Thursday, February 20, 2014

Very Early Chemical Warfare...!

Come to find out, the early governments were pretty handy at finding new ways of inflicting suffering and death on their enemies, long before modern man.

You would hope that somewhere down the line, we would have developed more of a sense of moral right, but I reckon that is wishing for too much. Our brutality toward our fellow man is only getting worse, if you ask me. I guess that finding new and better ways to kill is just in our jeans. Pretty sad, I'd say!


Chemical Weapons Got Their Start In Ancient Rome
By Debra Kelly on Wednesday, February 19, 2014

Use of and the threat of chemical agents used in modern warfare have sent governments worldwide scrambling for a way to regulate the use and possibility of chemical warfare.
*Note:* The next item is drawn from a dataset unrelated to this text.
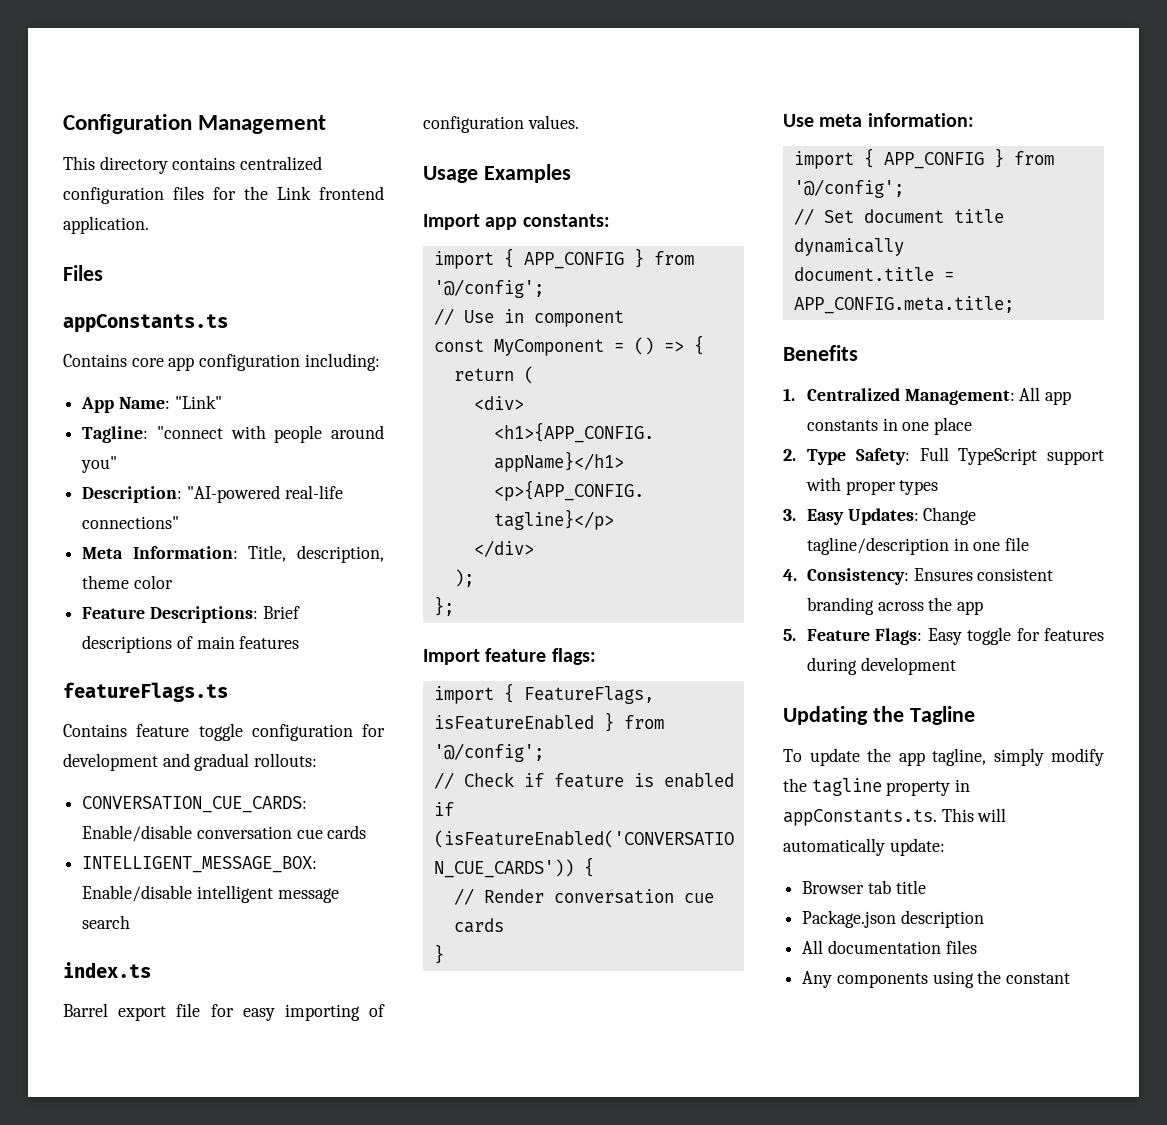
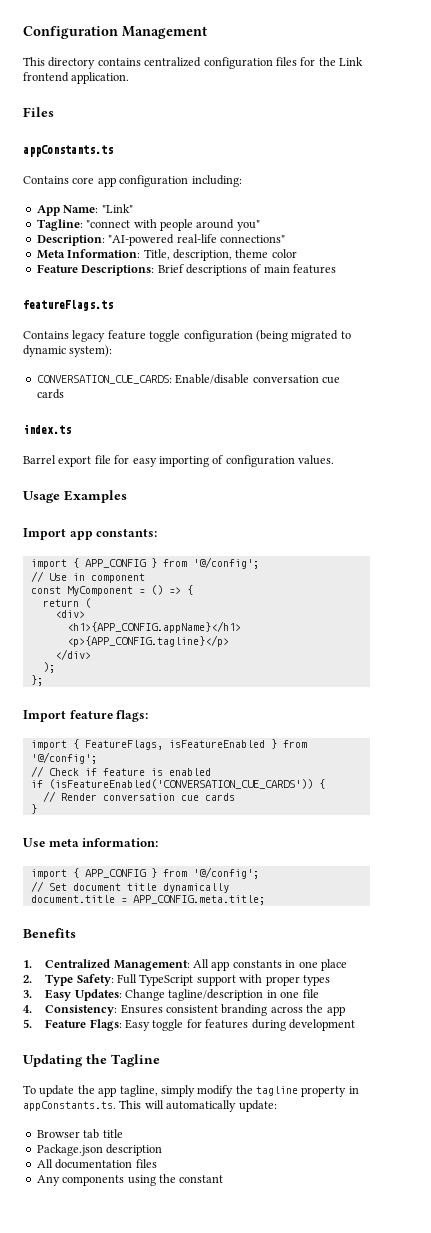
- Contains feature toggle configuration for development and gradual rollouts:
+ Contains legacy feature toggle configuration (being migrated to dynamic system):
- INTELLIGENT_MESSAGE_BOX: Enable/disable intelligent message search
It’s not a new idea, however, and archaeologists have found evidence that the idea of using poison gas as a weapon dates to about A.D. 256, when it was first used in what is now Syria.

The use of poison gas was outlawed with the Geneva Protocol in 1925, and it turns out that it took mankind almost 17 centuries to do it.

The first evidence of chemical warfare comes from an area of Roman-controlled Syria in the year A.D. 256 and it was engineered by the Persians. The city of Dura-Europos was situated on the Euphrates River, and was a Roman sanctuary surrounded by the Persian Empire. This obviously didn’t sit well with the Persians, who laid siege to the Roman city in an attempt to recover control.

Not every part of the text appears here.